Activity:
Copy the data exactly. Images are the one exception.

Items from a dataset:
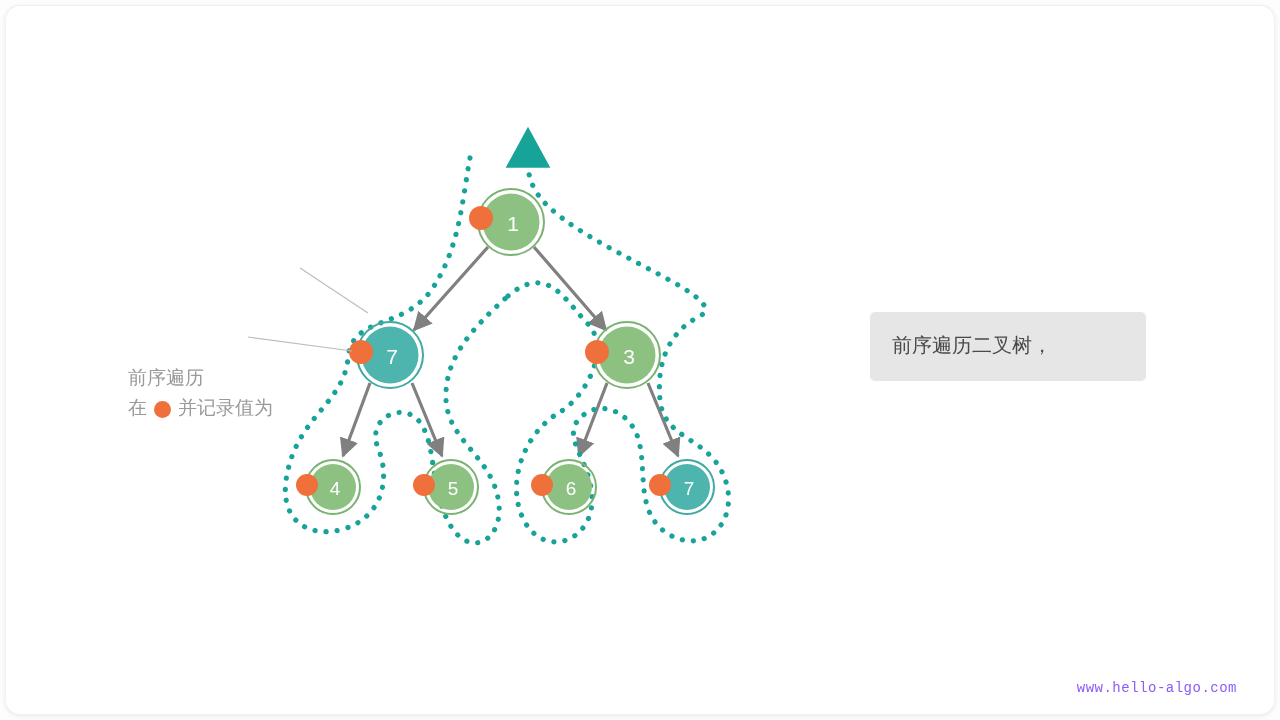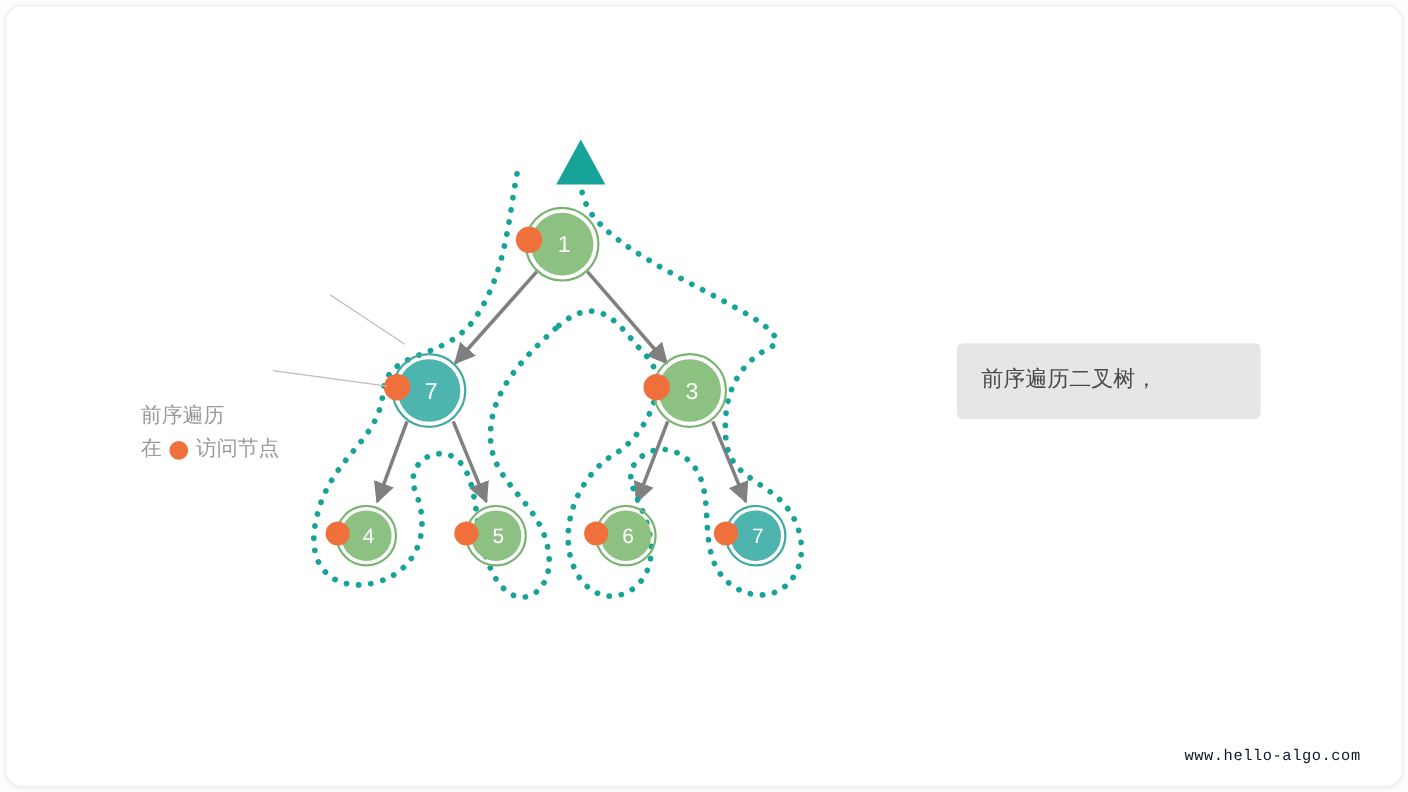--- a/index.html
+++ b/index.html
@@ -96,21 +96,21 @@
     color: #17a398;
     font-weight: bold;
     padding: 0 5px;
   }
   .watermark {
     position: absolute;
     right: 43px;
     bottom: 24px;
     font-family: "Liberation Mono", "DejaVu Sans Mono", monospace;
     font-size: 14px;
-    color: #0f172a;
+    color: #8b5cf6;
     letter-spacing: 0.5px;
   }
 </style>
 </head>
 <body>
 
 <div id="canvas">
   <div class="card"></div>
 
   <svg class="diagram" viewBox="0 0 1280 720">
@@ -220,21 +220,21 @@
       <line x1="248" y1="337" x2="352" y2="351"></line>
     </g>
   </svg>
 
 
   <div class="legend-block">
     <div>前序遍历</div>
     <div class="legend-row">
       <span>在</span>
       <span class="legend-dot"></span>
-      <span>访问节点</span>
+      <span>并记录值为</span>
     </div>
   </div>
 
   <div class="info-box">
     <div>前序遍历二叉树，</div>
   </div>
 
   <div class="watermark">www.hello-algo.com</div>
 </div>
 

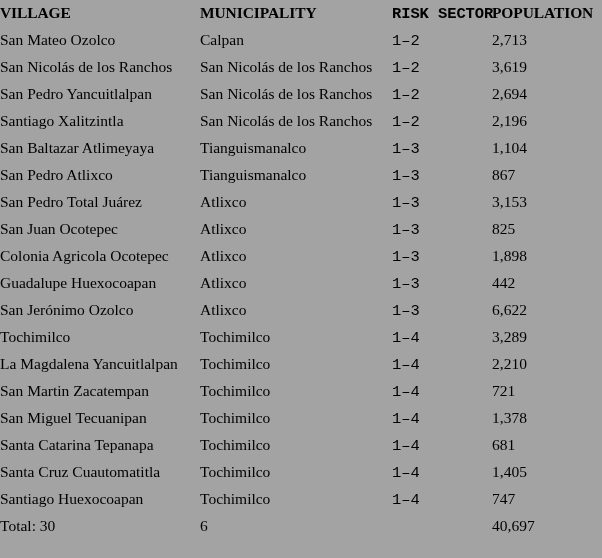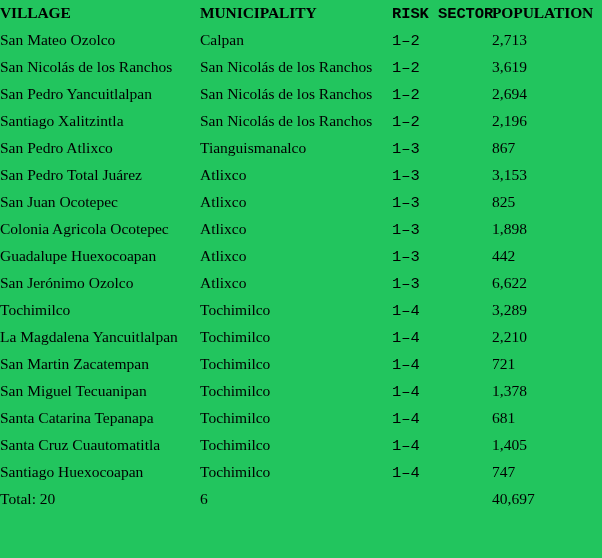--- a/index.html
+++ b/index.html
@@ -11,21 +11,21 @@
     width: 602px;
     height: 558px;
     overflow: hidden;
     font-family: "Liberation Serif", "DejaVu Serif", serif;
     color: #000000;
   }
   #table-root {
     position: relative;
     width: 602px;
     height: 558px;
-    background: #22c55e;
+    background: #a3a3a3;
   }
   table.data-table {
     border-collapse: collapse;
     border-spacing: 0;
     width: 602px;
     table-layout: fixed;
     margin: 0;
     padding: 0;
   }
   table.data-table col.c-village      { width: 200px; }
@@ -102,20 +102,26 @@
           <td class="cell-risk">1–2</td>
           <td class="cell-population">2,694</td>
         </tr>
         <tr>
           <td class="cell-village">Santiago Xalitzintla</td>
           <td class="cell-municipality">San Nicolás de los Ranchos</td>
           <td class="cell-risk">1–2</td>
           <td class="cell-population">2,196</td>
         </tr>
         <tr>
+          <td class="cell-village">San Baltazar Atlimeyaya</td>
+          <td class="cell-municipality">Tianguismanalco</td>
+          <td class="cell-risk">1–3</td>
+          <td class="cell-population">1,104</td>
+        </tr>
+        <tr>
           <td class="cell-village">San Pedro Atlixco</td>
           <td class="cell-municipality">Tianguismanalco</td>
           <td class="cell-risk">1–3</td>
           <td class="cell-population">867</td>
         </tr>
         <tr>
           <td class="cell-village">San Pedro Total Juárez</td>
           <td class="cell-municipality">Atlixco</td>
           <td class="cell-risk">1–3</td>
           <td class="cell-population">3,153</td>
@@ -182,20 +188,20 @@
         </tr>
         <tr>
           <td class="cell-village">Santiago Huexocoapan</td>
           <td class="cell-municipality">Tochimilco</td>
           <td class="cell-risk">1–4</td>
           <td class="cell-population">747</td>
         </tr>
       </tbody>
     <tfoot id="table-foot">
         <tr class="total-row">
-          <td class="cell-village">Total: 20</td>
+          <td class="cell-village">Total: 30</td>
           <td class="cell-municipality">6</td>
           <td class="cell-risk"></td>
           <td class="cell-population">40,697</td>
         </tr>
       </tfoot>
   </table>
 </div>
 
 </body></html>

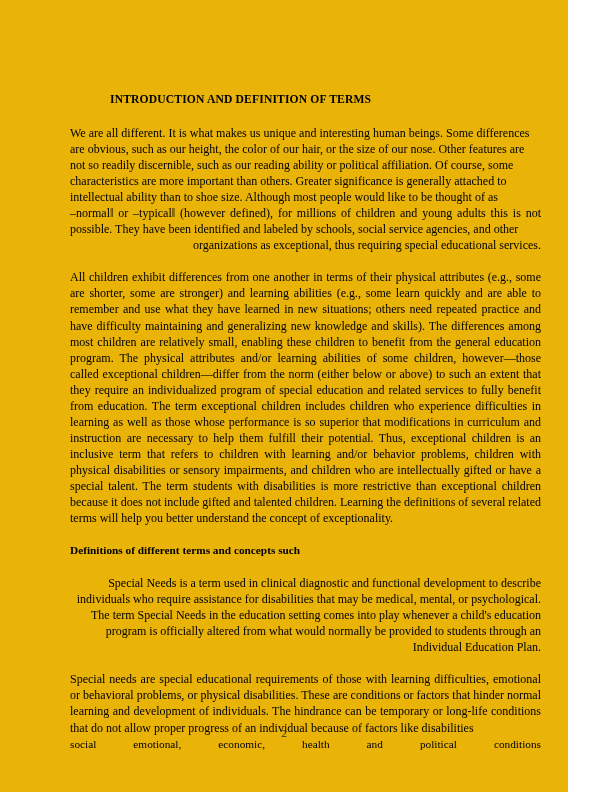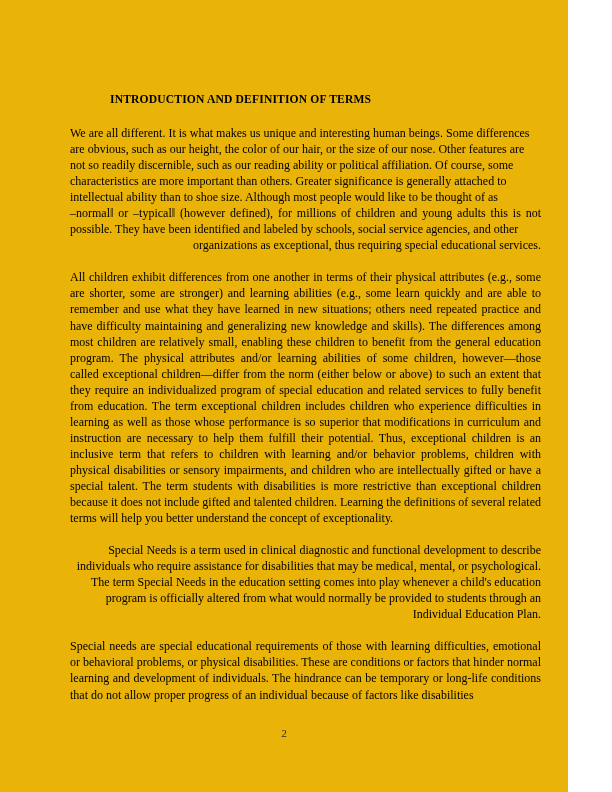--- a/index.html
+++ b/index.html
@@ -100,27 +100,37 @@
     <h1 class="doc-title">INTRODUCTION AND DEFINITION OF TERMS</h1>
 
     <p class="para lead">
       <span>We are all different. It is what makes us unique and interesting human beings. Some differences are obvious, such as our height, the color of our hair, or the size of our nose. Other features are not so readily discernible, such as our reading ability or political affiliation. Of course, some characteristics are more important than others. Greater significance is generally attached to intellectual ability than to shoe size. Although most people would like to be thought of as </span><span class="tail"><span>‒normal‖ or ‒typical‖ (however defined), for millions of children and young adults this is not possible. They have been identified and labeled by schools, social service agencies, and other </span><span class="lastline">organizations as exceptional, thus requiring special educational services.</span></span>
     </p>
 
     <p class="para">
       <span>All children exhibit differences from one another in terms of their physical attributes (e.g., some are shorter, some are stronger) and learning abilities (e.g., some learn quickly and are able to remember and use what they have learned in new situations; others need repeated practice and have difficulty maintaining and generalizing new knowledge and skills). The differences among most children are relatively small, enabling these children to benefit from the general education program. The physical attributes and/or learning abilities of some children, however—those called </span><b>exceptional children</b><span>—differ from the norm (either below or above) to such an extent that they require an individualized program of special education and related services to fully benefit from education. The term exceptional children includes children who experience difficulties in learning as well as those whose performance is so superior that modifications in curriculum and instruction are necessary to help them fulfill their potential. Thus, exceptional children is an inclusive term that refers to children with learning and/or behavior problems, children with physical disabilities or sensory impairments, and children who are intellectually gifted or have a special talent. The term students with disabilities is more restrictive than exceptional children because it does not include gifted and talented children. Learning the definitions of several related terms will help you better understand the concept of exceptionality.</span>
     </p>
 
+    <h2 class="subhead">Definitions of different terms and concepts such</h2>
 
     <p class="para ragged">
       <b>Special Needs</b><span> is a term used in clinical diagnostic and functional development to describe individuals who require assistance for disabilities that may be medical, mental, or psychological. The term Special Needs in the education setting comes into play whenever a child's education program is officially altered from what would normally be provided to students through an Individual Education Plan.</span>
     </p>
 
     <p class="para" style="margin-bottom:0;">
       <b>Special needs</b><span> are special educational requirements of those with learning difficulties, emotional or behavioral problems, or physical disabilities. These are conditions or factors that hinder normal learning and development of individuals. The hindrance can be temporary or long-life conditions that do not allow proper progress of an individual because of factors like disabilities</span>
     </p>
 
+    <div class="stretch-line">
+      <span>social</span>
+      <span>emotional,</span>
+      <span>economic,</span>
+      <span>health</span>
+      <span>and</span>
+      <span>political</span>
+      <span>conditions</span>
+    </div>
 
   </div>
 
   <div class="page-number">2</div>
 
 </div>
 
 </body></html>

Result of the exercise:
--- a/index.html
+++ b/index.html
@@ -96,21 +96,21 @@
     color: #17a398;
     font-weight: bold;
     padding: 0 5px;
   }
   .watermark {
     position: absolute;
     right: 43px;
     bottom: 24px;
     font-family: "Liberation Mono", "DejaVu Sans Mono", monospace;
     font-size: 14px;
-    color: #0f172a;
+    color: #8b5cf6;
     letter-spacing: 0.5px;
   }
 </style>
 </head>
 <body>
 
 <div id="canvas">
   <div class="card"></div>
 
   <svg class="diagram" viewBox="0 0 1280 720">
@@ -220,21 +220,21 @@
       <line x1="248" y1="337" x2="352" y2="351"></line>
     </g>
   </svg>
 
 
   <div class="legend-block">
     <div>前序遍历</div>
     <div class="legend-row">
       <span>在</span>
       <span class="legend-dot"></span>
-      <span>访问节点</span>
+      <span>并记录值为</span>
     </div>
   </div>
 
   <div class="info-box">
     <div>前序遍历二叉树，</div>
   </div>
 
   <div class="watermark">www.hello-algo.com</div>
 </div>
 

--- a/index.html
+++ b/index.html
@@ -11,21 +11,21 @@
     width: 602px;
     height: 558px;
     overflow: hidden;
     font-family: "Liberation Serif", "DejaVu Serif", serif;
     color: #000000;
   }
   #table-root {
     position: relative;
     width: 602px;
     height: 558px;
-    background: #22c55e;
+    background: #a3a3a3;
   }
   table.data-table {
     border-collapse: collapse;
     border-spacing: 0;
     width: 602px;
     table-layout: fixed;
     margin: 0;
     padding: 0;
   }
   table.data-table col.c-village      { width: 200px; }
@@ -102,20 +102,26 @@
           <td class="cell-risk">1–2</td>
           <td class="cell-population">2,694</td>
         </tr>
         <tr>
           <td class="cell-village">Santiago Xalitzintla</td>
           <td class="cell-municipality">San Nicolás de los Ranchos</td>
           <td class="cell-risk">1–2</td>
           <td class="cell-population">2,196</td>
         </tr>
         <tr>
+          <td class="cell-village">San Baltazar Atlimeyaya</td>
+          <td class="cell-municipality">Tianguismanalco</td>
+          <td class="cell-risk">1–3</td>
+          <td class="cell-population">1,104</td>
+        </tr>
+        <tr>
           <td class="cell-village">San Pedro Atlixco</td>
           <td class="cell-municipality">Tianguismanalco</td>
           <td class="cell-risk">1–3</td>
           <td class="cell-population">867</td>
         </tr>
         <tr>
           <td class="cell-village">San Pedro Total Juárez</td>
           <td class="cell-municipality">Atlixco</td>
           <td class="cell-risk">1–3</td>
           <td class="cell-population">3,153</td>
@@ -182,20 +188,20 @@
         </tr>
         <tr>
           <td class="cell-village">Santiago Huexocoapan</td>
           <td class="cell-municipality">Tochimilco</td>
           <td class="cell-risk">1–4</td>
           <td class="cell-population">747</td>
         </tr>
       </tbody>
     <tfoot id="table-foot">
         <tr class="total-row">
-          <td class="cell-village">Total: 20</td>
+          <td class="cell-village">Total: 30</td>
           <td class="cell-municipality">6</td>
           <td class="cell-risk"></td>
           <td class="cell-population">40,697</td>
         </tr>
       </tfoot>
   </table>
 </div>
 
 </body></html>

--- a/index.html
+++ b/index.html
@@ -100,27 +100,37 @@
     <h1 class="doc-title">INTRODUCTION AND DEFINITION OF TERMS</h1>
 
     <p class="para lead">
       <span>We are all different. It is what makes us unique and interesting human beings. Some differences are obvious, such as our height, the color of our hair, or the size of our nose. Other features are not so readily discernible, such as our reading ability or political affiliation. Of course, some characteristics are more important than others. Greater significance is generally attached to intellectual ability than to shoe size. Although most people would like to be thought of as </span><span class="tail"><span>‒normal‖ or ‒typical‖ (however defined), for millions of children and young adults this is not possible. They have been identified and labeled by schools, social service agencies, and other </span><span class="lastline">organizations as exceptional, thus requiring special educational services.</span></span>
     </p>
 
     <p class="para">
       <span>All children exhibit differences from one another in terms of their physical attributes (e.g., some are shorter, some are stronger) and learning abilities (e.g., some learn quickly and are able to remember and use what they have learned in new situations; others need repeated practice and have difficulty maintaining and generalizing new knowledge and skills). The differences among most children are relatively small, enabling these children to benefit from the general education program. The physical attributes and/or learning abilities of some children, however—those called </span><b>exceptional children</b><span>—differ from the norm (either below or above) to such an extent that they require an individualized program of special education and related services to fully benefit from education. The term exceptional children includes children who experience difficulties in learning as well as those whose performance is so superior that modifications in curriculum and instruction are necessary to help them fulfill their potential. Thus, exceptional children is an inclusive term that refers to children with learning and/or behavior problems, children with physical disabilities or sensory impairments, and children who are intellectually gifted or have a special talent. The term students with disabilities is more restrictive than exceptional children because it does not include gifted and talented children. Learning the definitions of several related terms will help you better understand the concept of exceptionality.</span>
     </p>
 
+    <h2 class="subhead">Definitions of different terms and concepts such</h2>
 
     <p class="para ragged">
       <b>Special Needs</b><span> is a term used in clinical diagnostic and functional development to describe individuals who require assistance for disabilities that may be medical, mental, or psychological. The term Special Needs in the education setting comes into play whenever a child's education program is officially altered from what would normally be provided to students through an Individual Education Plan.</span>
     </p>
 
     <p class="para" style="margin-bottom:0;">
       <b>Special needs</b><span> are special educational requirements of those with learning difficulties, emotional or behavioral problems, or physical disabilities. These are conditions or factors that hinder normal learning and development of individuals. The hindrance can be temporary or long-life conditions that do not allow proper progress of an individual because of factors like disabilities</span>
     </p>
 
+    <div class="stretch-line">
+      <span>social</span>
+      <span>emotional,</span>
+      <span>economic,</span>
+      <span>health</span>
+      <span>and</span>
+      <span>political</span>
+      <span>conditions</span>
+    </div>
 
   </div>
 
   <div class="page-number">2</div>
 
 </div>
 
 </body></html>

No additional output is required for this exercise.